Private
Public Access
0
0
Files
manual_slop/docs/superpowers/specs/2026-06-05-live-gui-fragility-fixes-design.md
T

16 KiB

Live-GUI Fragility Fixes — Design

Date: 2026-06-05 Status: Draft Track follow-up to: regression_fixes_20260605 Scope: Fix 3 failing live_gui tests discovered in the 2026-06-05 batched test run, harden the defer-not-catch pattern doc, restore 100% pass rate on the 272-file test suite.

1. Background

Scope decisions (per user review 2026-06-05)

  • Change 1 (the b"""" fix): in scope, critical path.
  • Change 2 (test mock fix for prior session test): SCOPE REDUCED during execution.
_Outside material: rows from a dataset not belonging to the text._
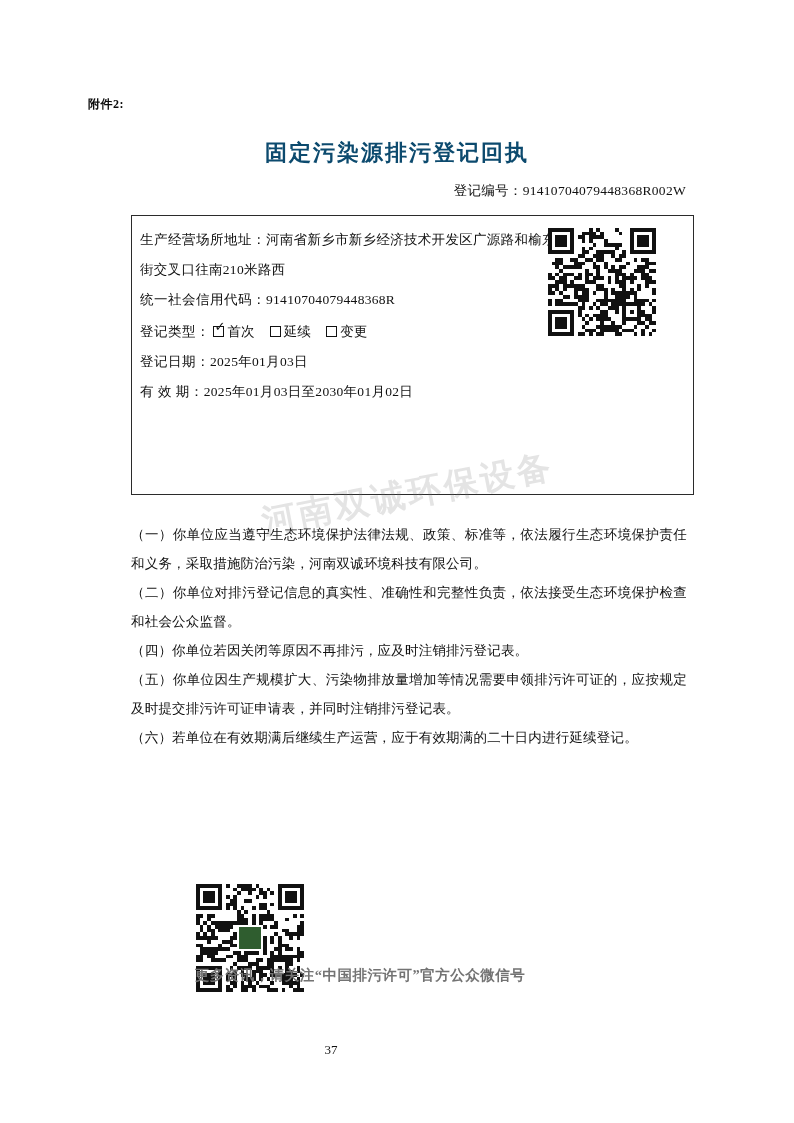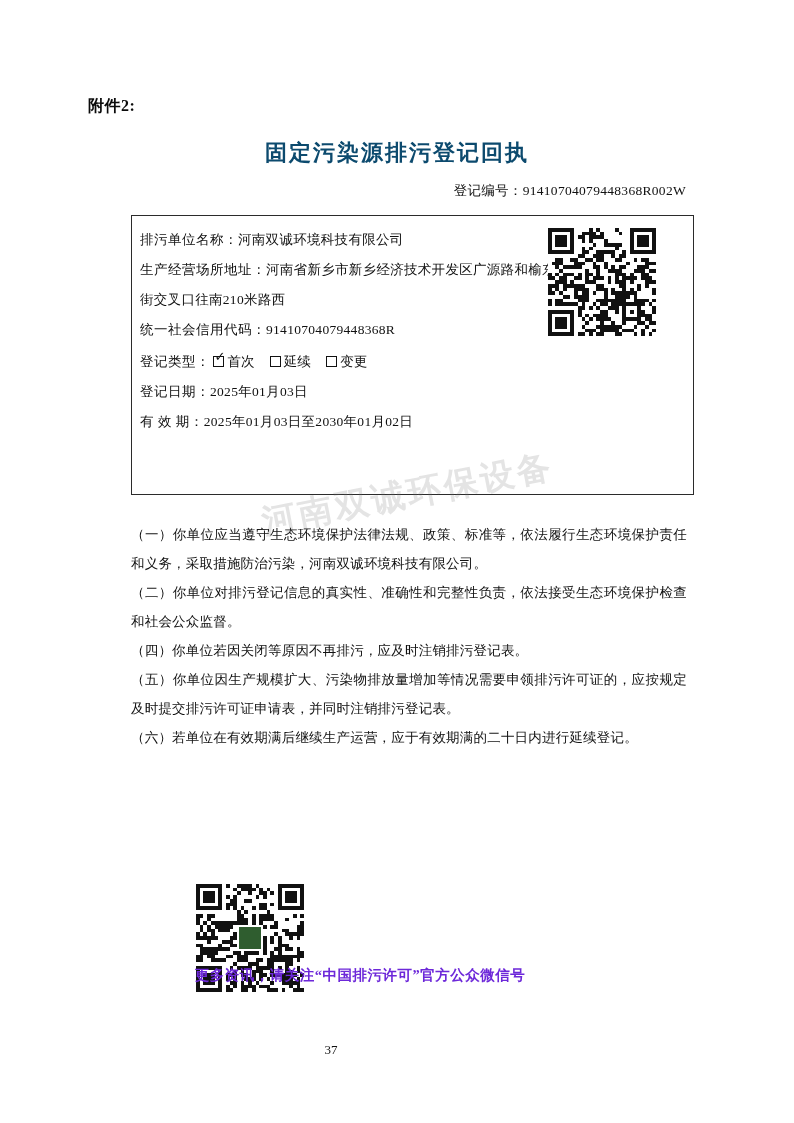"附件2:" .attach-label { font-size: 16px -> 12px }
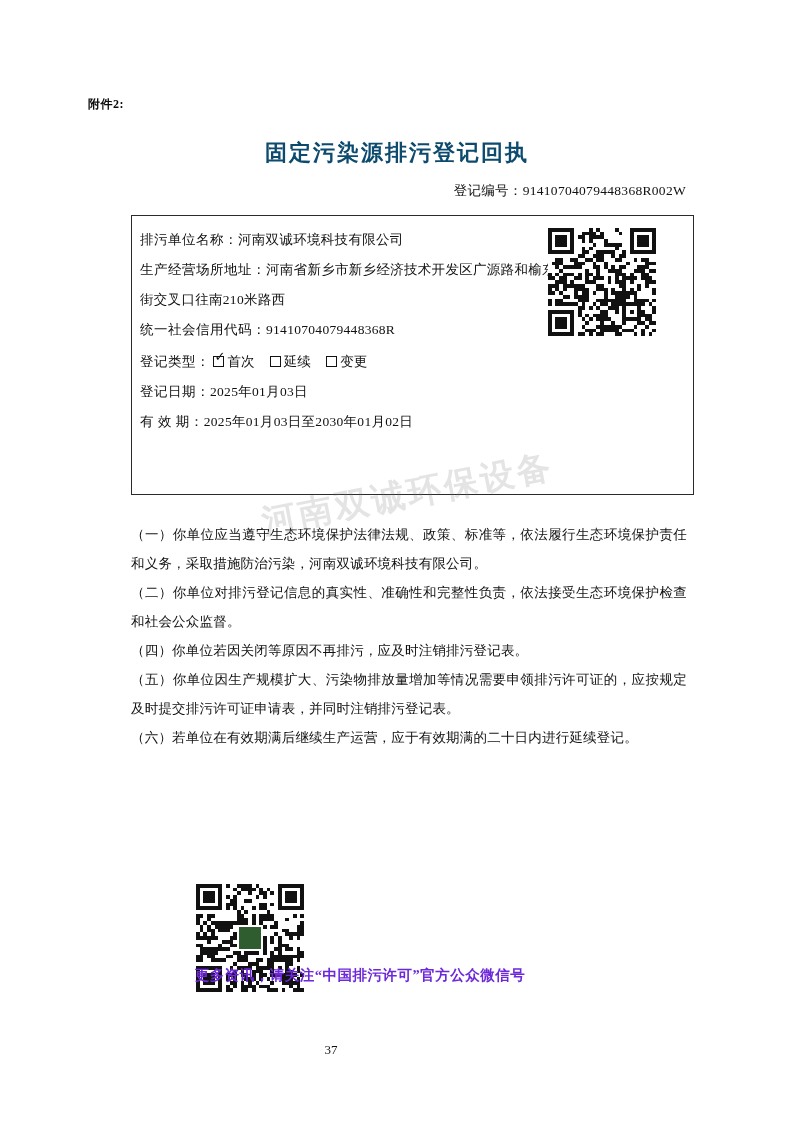"排污单位名称：河南双诚环境科技有限公司" div.irow { html: <div> <span>排污单位名称：</span><span>河南双诚环境科技有限公司</span> </div> -> none }
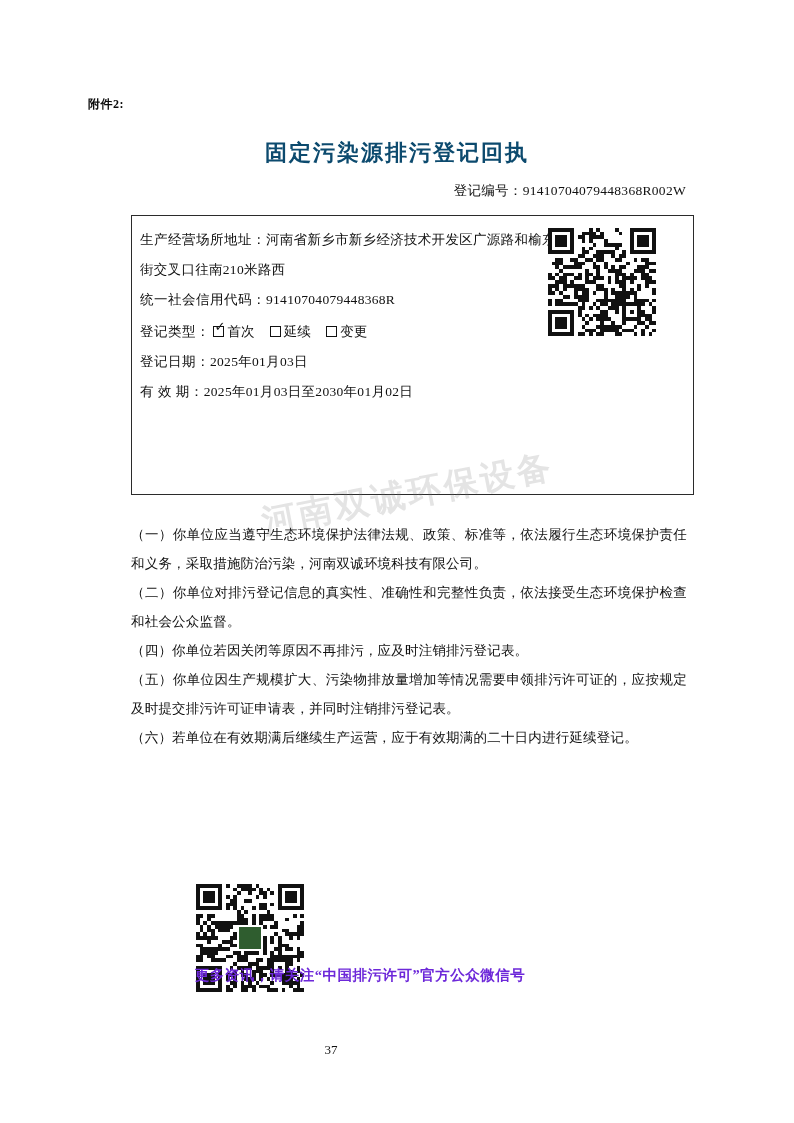"更多资讯，请关注“中国排污许可”官方公众微信号" .promo { color: #6d28d9 -> #737373 }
The test was more under-mocked than the spec assumed. Initial error at src/gui_2.py:2333 (imscope.window tuple unpack) was the first of several un-mocked dependencies. After fixing imscope.window, the next failure surfaces at src/gui_2.py:4496 (render_theme_panel: imgui.begin returning bool where 2-tuple expected). The test calls render_main_interface which is a kitchen-sink function requiring 50+ mocks. Decision: defer Change 2 to a separate follow-up track that focuses on refactoring the test to either (a) exercise a narrow prior-session render path instead of render_main_interface, or (b) add the missing 50+ mocks. The imscope.window fix is still applied as a defensive change (and as a model for future test work).
  • Change 3 (regression unit test): in scope, critical path.
  • Change 4 (doc hardening of defer-not-catch sections): DEFERRED to end of track — user wants to see how long the critical path takes first. If time permits at the end, do Change 4 as a final commit; otherwise leave for a follow-up patch.

Revised pass-rate target

  • Before track: 269/272 (98.9%)
  • After Change 1: 271/272 (99.6%) — both test_auto_switch_sim and test_workspace_profiles_restoration should pass; test_prior_session_no_pop_imbalance is deferred to a follow-up.
  • After Change 3: 272/272 if Change 2 also fixed, else 271/272 + new regression unit test passes.

Follow-up track: prior_session_test_harden_20260605

A new track to be queued in conductor/tracks.md covering the test_prior_session_no_pop_imbalance test's comprehensive mock setup (or refactor to test a narrow path).

Failures (3)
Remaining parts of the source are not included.